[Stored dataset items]

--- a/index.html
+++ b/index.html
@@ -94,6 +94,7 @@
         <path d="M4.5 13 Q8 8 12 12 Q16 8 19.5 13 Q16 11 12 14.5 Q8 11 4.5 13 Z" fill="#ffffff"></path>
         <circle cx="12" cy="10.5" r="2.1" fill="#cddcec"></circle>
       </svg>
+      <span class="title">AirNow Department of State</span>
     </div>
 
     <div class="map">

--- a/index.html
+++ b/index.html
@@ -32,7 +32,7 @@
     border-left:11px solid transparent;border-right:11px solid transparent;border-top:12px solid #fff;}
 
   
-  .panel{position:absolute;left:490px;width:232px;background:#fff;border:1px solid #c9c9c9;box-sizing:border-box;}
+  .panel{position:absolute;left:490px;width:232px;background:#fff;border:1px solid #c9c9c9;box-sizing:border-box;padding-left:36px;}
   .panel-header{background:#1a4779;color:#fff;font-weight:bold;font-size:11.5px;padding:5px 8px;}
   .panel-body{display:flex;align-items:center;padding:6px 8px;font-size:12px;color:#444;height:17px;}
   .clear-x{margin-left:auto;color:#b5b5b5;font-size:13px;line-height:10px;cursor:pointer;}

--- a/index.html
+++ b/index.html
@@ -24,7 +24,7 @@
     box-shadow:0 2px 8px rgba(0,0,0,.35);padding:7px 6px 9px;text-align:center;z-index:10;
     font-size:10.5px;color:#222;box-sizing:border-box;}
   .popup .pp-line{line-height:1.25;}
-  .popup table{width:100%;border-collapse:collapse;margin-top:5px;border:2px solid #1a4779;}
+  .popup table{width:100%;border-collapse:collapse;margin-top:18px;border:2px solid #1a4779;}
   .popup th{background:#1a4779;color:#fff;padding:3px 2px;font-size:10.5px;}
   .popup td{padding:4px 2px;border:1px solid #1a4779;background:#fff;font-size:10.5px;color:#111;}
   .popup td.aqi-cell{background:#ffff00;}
...
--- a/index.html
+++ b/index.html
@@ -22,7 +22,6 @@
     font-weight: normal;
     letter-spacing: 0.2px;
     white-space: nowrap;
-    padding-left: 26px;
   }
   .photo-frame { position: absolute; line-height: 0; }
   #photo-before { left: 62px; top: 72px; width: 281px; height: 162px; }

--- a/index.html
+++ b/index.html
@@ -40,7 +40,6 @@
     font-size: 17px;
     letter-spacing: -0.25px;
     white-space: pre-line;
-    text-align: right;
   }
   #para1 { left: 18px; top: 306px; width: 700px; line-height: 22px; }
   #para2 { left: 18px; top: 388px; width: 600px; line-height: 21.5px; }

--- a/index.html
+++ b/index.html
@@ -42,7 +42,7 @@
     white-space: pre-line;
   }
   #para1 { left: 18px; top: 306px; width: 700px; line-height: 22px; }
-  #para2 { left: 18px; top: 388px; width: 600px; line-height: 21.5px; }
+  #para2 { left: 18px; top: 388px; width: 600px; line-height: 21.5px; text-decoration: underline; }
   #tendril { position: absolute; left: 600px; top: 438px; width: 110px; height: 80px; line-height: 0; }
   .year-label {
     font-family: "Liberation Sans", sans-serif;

» **PROBLEM TO SOLVE**
Set aside each line above that includes the string "font" and report it.

» **SOLUTION TO THE PROBLEM**
   .panel-header{background:#1a4779;color:#fff;font-weight:bold;font-size:11.5px;padding:5px 8px;}
   .panel-body{display:flex;align-items:center;padding:6px 8px;font-size:12px;color:#444;height:17px;}
   .clear-x{margin-left:auto;color:#b5b5b5;font-size:13px;line-height:10px;cursor:pointer;}
     font-size:10.5px;color:#222;box-sizing:border-box;}
   .popup th{background:#1a4779;color:#fff;padding:3px 2px;font-size:10.5px;}
   .popup td{padding:4px 2px;border:1px solid #1a4779;background:#fff;font-size:10.5px;color:#111;}
     font-weight: normal;
     font-size: 17px;
     font-family: "Liberation Sans", sans-serif;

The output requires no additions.